Selain faktor keturunan, beberapa kondisi lain juga dapat meningkatkan risiko terkena glaukoma, antara lain:
- Usia di atas 40 tahun
- Tekanan bola mata tinggi (hipertensi okular)
- Penyakit penyerta seperti diabetes dan hipertensi
- Miopia atau hipermetropia tinggi
- Cedera pada mata atau penggunaan obat kortikosteroid dalam jangka panjang
Deteksi dini adalah kunci untuk mengatasi glaukoma sebelum menyebabkan kerusakan permanen. Pemeriksaan mata rutin, terutama bagi mereka dengan faktor risiko, sangat direkomendasikan. Teknologi terbaru dalam pemeriksaan juga membantu mendeteksi glaukoma lebih awal. Beberapa teknologi tersebut meliputi:
- Optical Coherence Tomography (OCT): Teknologi ini memungkinkan dokter untuk melihat ketebalan saraf optik dan mendeteksi tanda-tanda awal glaukoma.
- Visual Field Test (Perimetri): Pemeriksaan yang menganalisis kehilangan penglihatan perifer, biasanya merupakan gejala khas glaukoma.

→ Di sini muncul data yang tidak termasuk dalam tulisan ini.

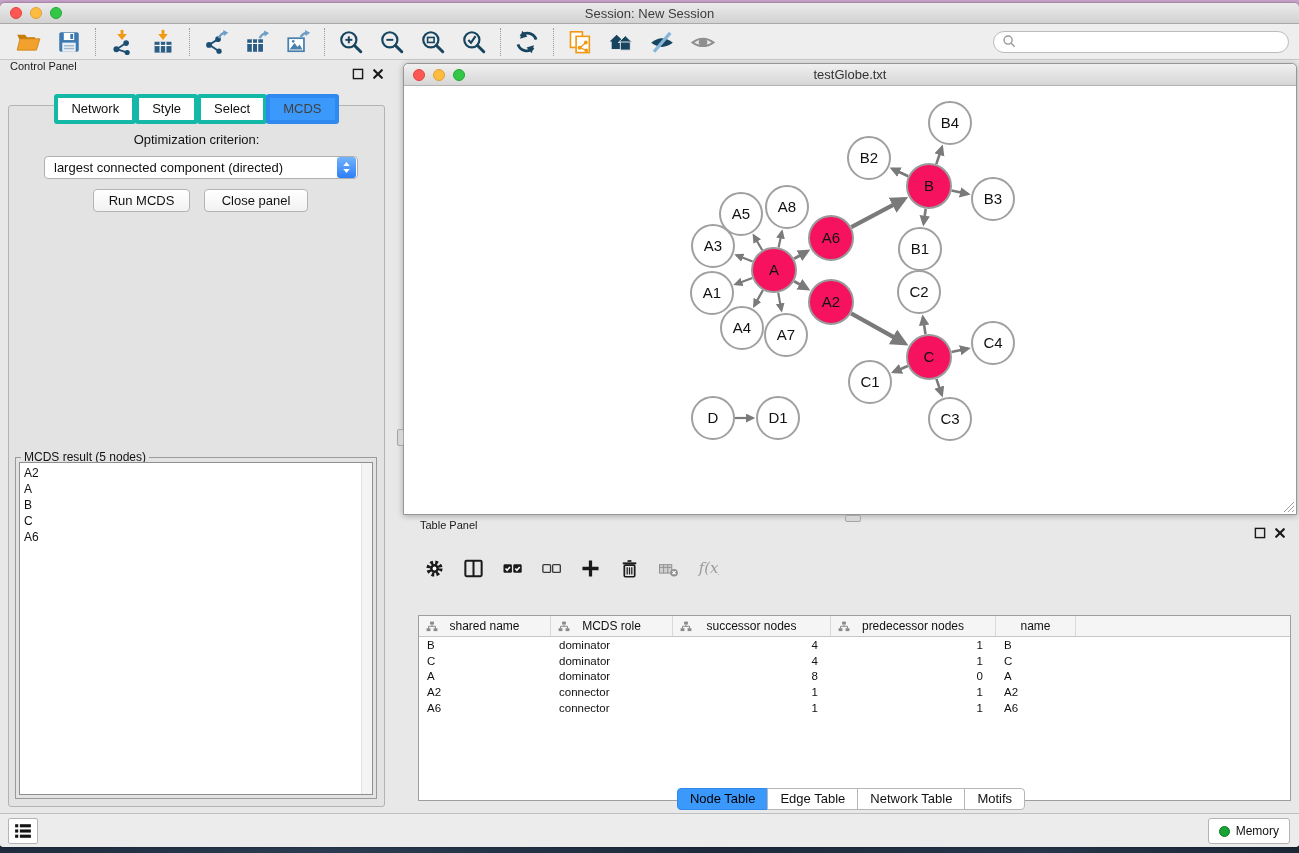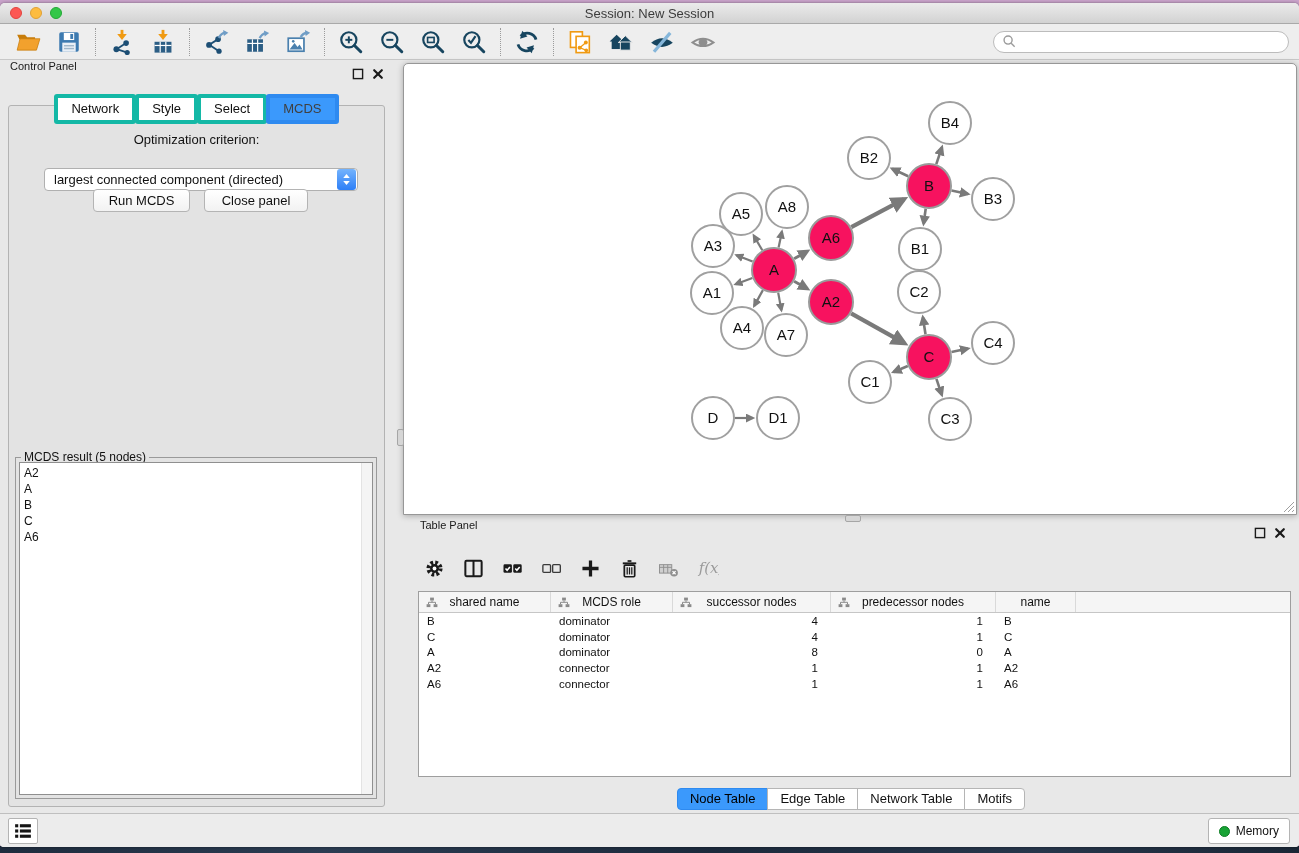--- a/index.html
+++ b/index.html
@@ -367,6 +367,14 @@
       </div>
 
       <div class="network-frame">
+        <div class="nf-titlebar">
+          <div class="lights">
+            <span class="light l-red"></span>
+            <span class="light l-yellow"></span>
+            <span class="light l-green"></span>
+          </div>
+          <div class="nf-title">testGlobe.txt</div>
+        </div>
         <div class="nf-canvas">
           <div><svg width="892" height="428" viewBox="0 0 892 428">
                 <defs>

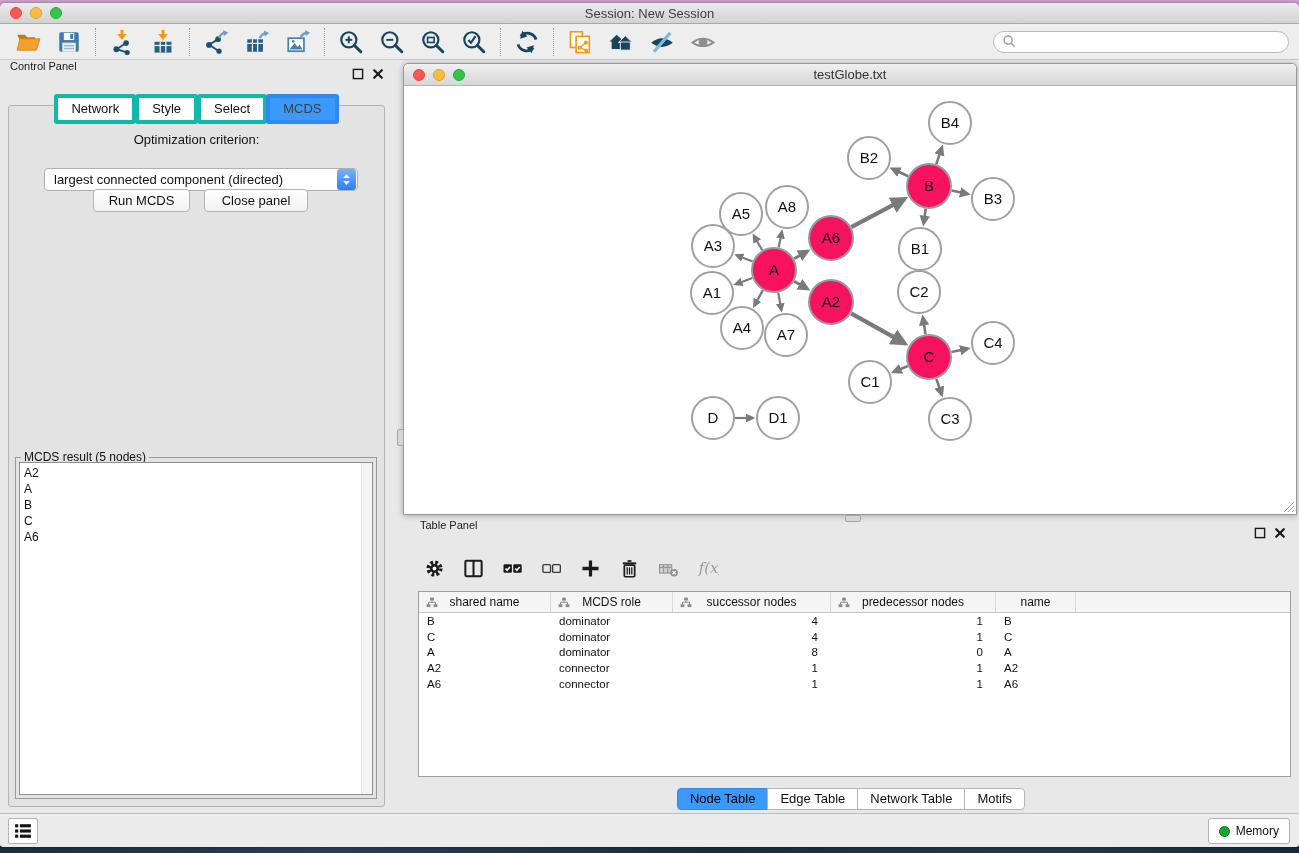--- a/index.html
+++ b/index.html
@@ -49,7 +49,7 @@
     border-radius:3px;background:#e3e3e3;}
   .opt-label{position:absolute;top:26px;left:0;right:0;text-align:center;font-size:13px;color:#111;}
   .dropdown{position:absolute;left:35px;top:50px;width:314px;height:23px;background:#fff;
-    border:1px solid #b0b0b0;border-radius:4px;display:flex;align-items:center;cursor:pointer;overflow:hidden;margin-top:12px;}
+    border:1px solid #b0b0b0;border-radius:4px;display:flex;align-items:center;cursor:pointer;overflow:hidden;}
   .dropdown .val{flex:1;font-size:13px;padding-left:9px;color:#111;white-space:nowrap;}
   .stepper{width:19px;height:21px;margin-right:1px;border-radius:3px;
     background:linear-gradient(#74b3fd,#2d7ff7);display:flex;align-items:center;justify-content:center;}

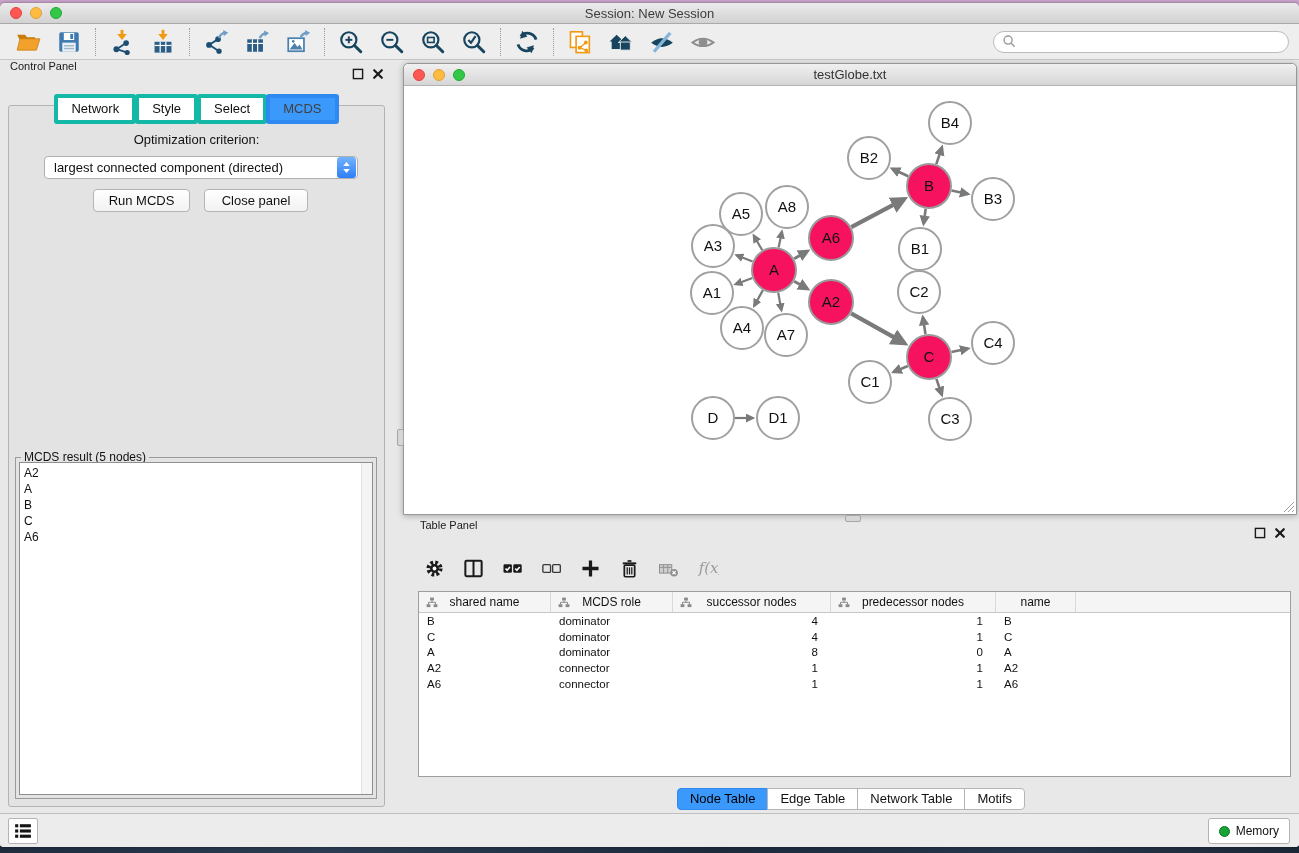--- a/index.html
+++ b/index.html
@@ -86,7 +86,7 @@
   .tp-toolbar .tbtn{width:24px;height:24px;}
   .tp-toolbar .tbtn svg{width:23px;height:23px;}
   .tp-toolbar .tbtn.disabled{cursor:default;}
-  .tp-table{position:absolute;left:14px;right:8px;top:72px;height:186px;background:#fff;
+  .tp-table{position:absolute;left:14px;right:8px;top:96px;height:186px;background:#fff;
     border:1px solid #9e9e9e;overflow:hidden;}
   .tp-thead{display:flex;height:21px;background:#f5f5f5;border-bottom:1px solid #c6c6c6;}
   .th{position:relative;display:flex;align-items:center;justify-content:center;font-size:12px;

- Tonometri Non-Kontak dan Goldmann Applanation Tonometry: Teknik modern untuk mengukur tekanan bola mata secara akurat.
- Gonioskopi: Pemeriksaan ini menilai sudut drainase mata dan membantu menentukan jenis glaukoma yang dialami pasien.
DR. Widya Artini Wiyogo, SpM(K), selaku Head of Glaucoma Service di JEC Eye Hospitals and Clinics, menjelaskan bahwa rumah sakit mata terkemuka ini memiliki komitmen untuk meningkatkan kesadaran masyarakat terhadap glaukoma melalui kampanye edukasi dan akses layanan kesehatan mata yang lengkap. Edukasi dan deteksi dini adalah langkah penting untuk mencegah dampak serius dari glaukoma. Dengan meningkatnya kesadaran serta akses untuk deteksi dan penanganan yang lebih baik, diharapkan angka kebutaan akibat glaukoma dapat ditekan secara signifikan.